Looking at crop production overall, in the USA the harvested land area increased from 82.8 million hectares in 1993 to 85.5 million ha in 2006, although in percentage terms the wheat area harvested dropped from 31% to 22%. The actual area of soybeans increased by 0.67 million ha. China had a harvested land area of 109.2 million ha in 1992, but this decreased to 106.1 million ha in 2005. Like in the USA, the wheat area harvested dropped, in China’s case from 26% to 18%, with maize increasing (18% to 21%). Turning to another key player, Brazil’s harvested land increased from 30.4 million ha. (1992) to 44.1 million ha in 2006. Corn land decreased from 39% to 29%, although land down to soybeans has increased from 34% to 50%.

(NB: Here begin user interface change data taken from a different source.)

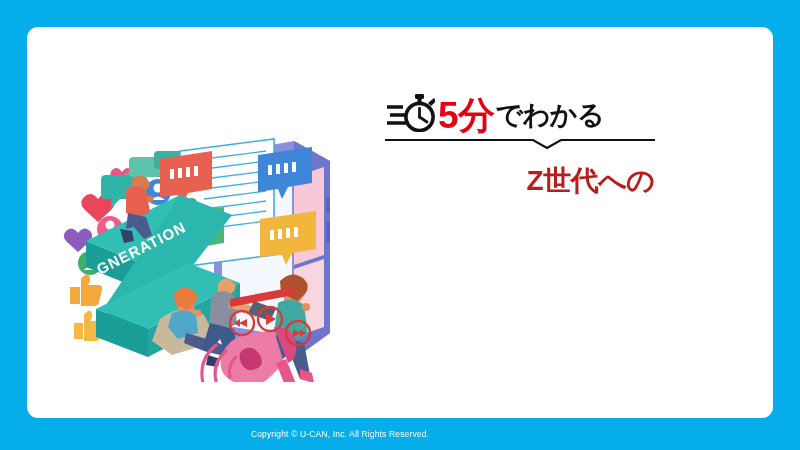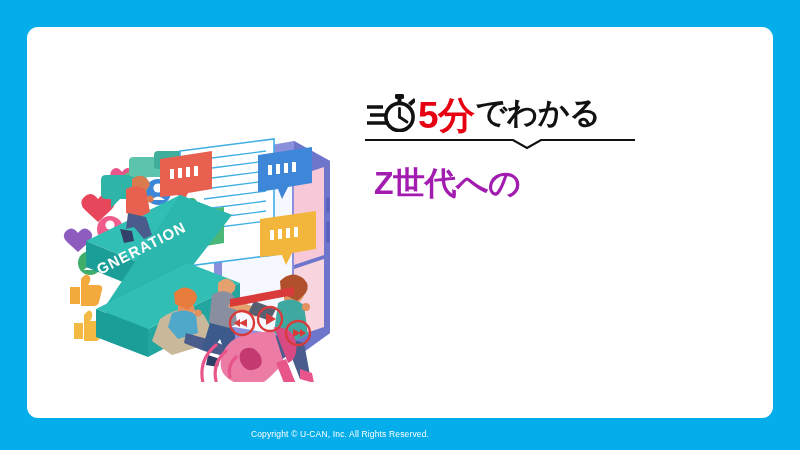--- a/index.html
+++ b/index.html
@@ -30,53 +30,54 @@
   .footer-text {
     color:#FFFFFF;
     font-size:8.5px;
     letter-spacing:.15px;
     white-space:nowrap;
   }
 
   
   .text-block {
     position:absolute;
-    left:320px; top:58px;
+    left:340px; top:58px;
     width:420px;
+    text-align:center;
   }
 
   
   .eyebrow {
     display:flex; align-items:flex-end;
     height:48px;
     padding-left:20px;
   }
   .stopwatch { width:48px; height:38px; flex:0 0 48px; margin-bottom:1px; }
   .eyebrow-min {
     font-size:37px; font-weight:bold; color:#E60012;
     line-height:.95; letter-spacing:-.5px;
     margin-left:3px;
   }
   .eyebrow-tail {
-    font-size:31px; font-weight:bold; color:#111111;
+    font-size:27px; font-weight:bold; color:#111111;
     line-height:1.25; letter-spacing:-.5px;
     margin-left:1px;
   }
 
   
   .rule { margin:5px 0 0 18px; width:270px; height:12px; display:block; }
 
   
   .headline {
     margin:12px 0 0 27px;
   }
   .headline-line {
-    font-size:32px;
+    font-size:28px;
     font-weight:bold;
-    color:#a21caf;
+    color:#b91c1c;
     line-height:1.33;
     letter-spacing:-.5px;
     white-space:nowrap;
   }
 
   
   .illustration { position:absolute; left:35px; top:110px; width:310px; height:245px; }
 </style>
 </head>
 <body>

·Turning to individual crops, Fisher focused on soybeans and wheat. South America overtook the USA in terms of soybean production in 2002 and the production gap is widening. Soybean production in China remains static and in fact South American production matches China’s domestic usage, with imports of soybeans to China rocketing since 1994. On a world basis, soybean supply is matching demand.
·In terms of world wheat production, the EU 25 takes poll position, followed by China, India, USA, Russia and Canada. Harvested wheat land in the USA has practically halved since 1991 with land put down to wheat in China also declining. Currently supplies of wheat are tight, due to weather problems. Good weather can remedy this, although ethanol plants using wheat are being built in the EU and this will affect demand.
Finally, Fisher commented on world year end stocks. Maize year end stocks have shown a shallow decline over the last ten years, but the situation is ‘not critical’. Wheat year end stocks also show a similar decline, but will improve subject to better weather, whereas soy is doing just the opposite with annual world ending stocks showing a steady linear increase since 1995.